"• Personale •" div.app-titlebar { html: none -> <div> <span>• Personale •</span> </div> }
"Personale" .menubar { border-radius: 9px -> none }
□ □ □ □ □
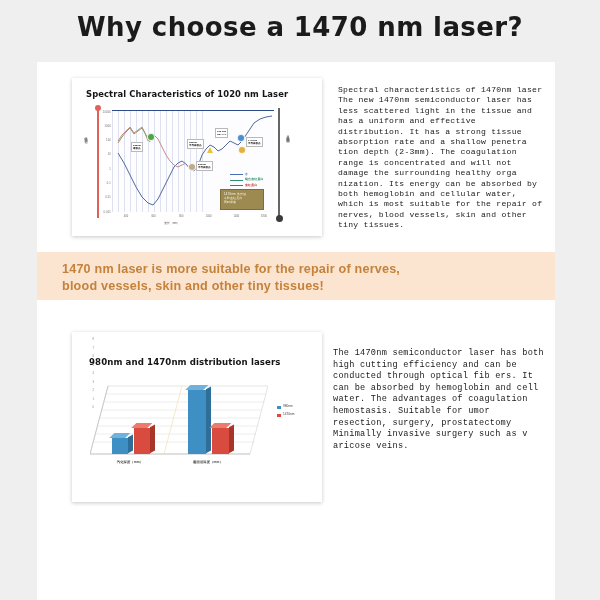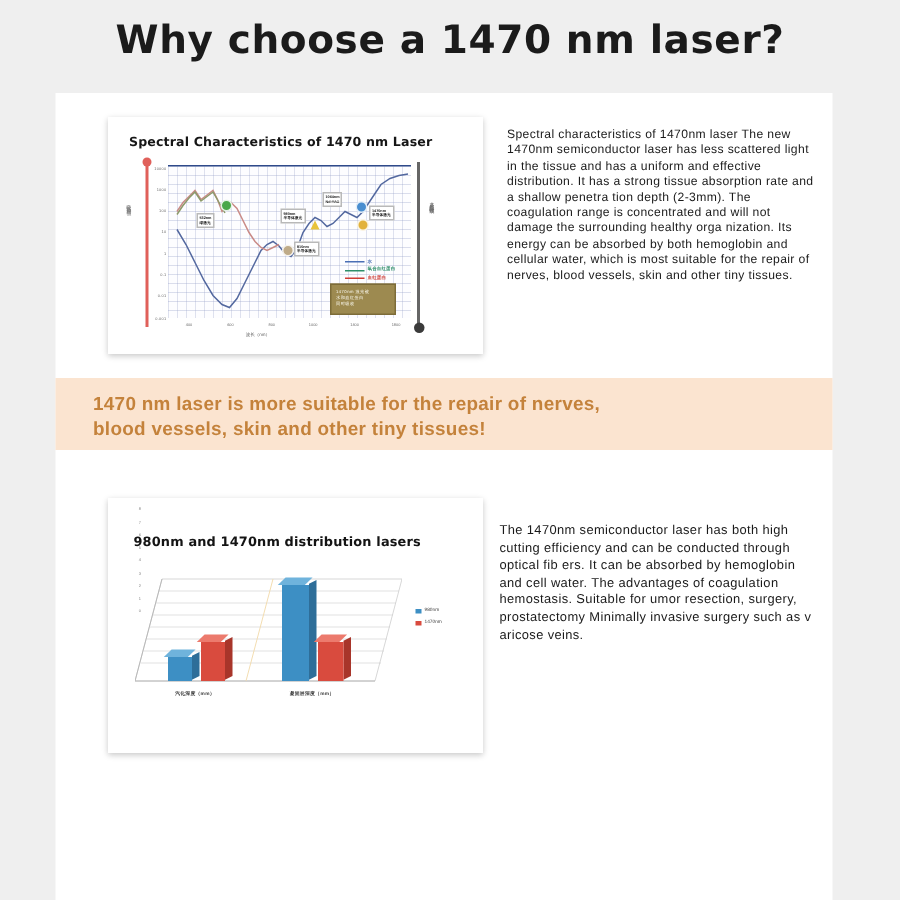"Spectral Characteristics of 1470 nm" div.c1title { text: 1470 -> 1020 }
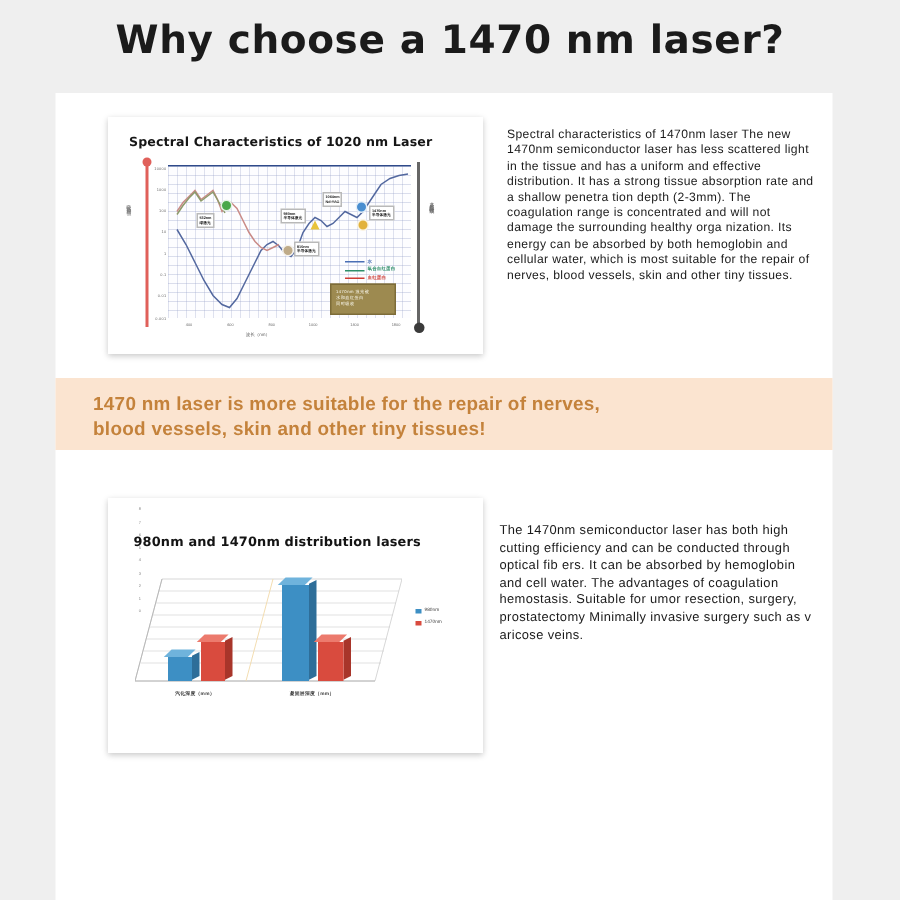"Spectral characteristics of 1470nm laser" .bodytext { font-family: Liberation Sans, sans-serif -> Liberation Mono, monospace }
□ □ □ □ □
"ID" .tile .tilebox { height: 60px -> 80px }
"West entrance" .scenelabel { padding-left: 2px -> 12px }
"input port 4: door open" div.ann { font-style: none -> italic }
□ □ □ □ □
> Task requirements: Tally every line above that has the word "none", and report the total with no other words.

> Answer area: 3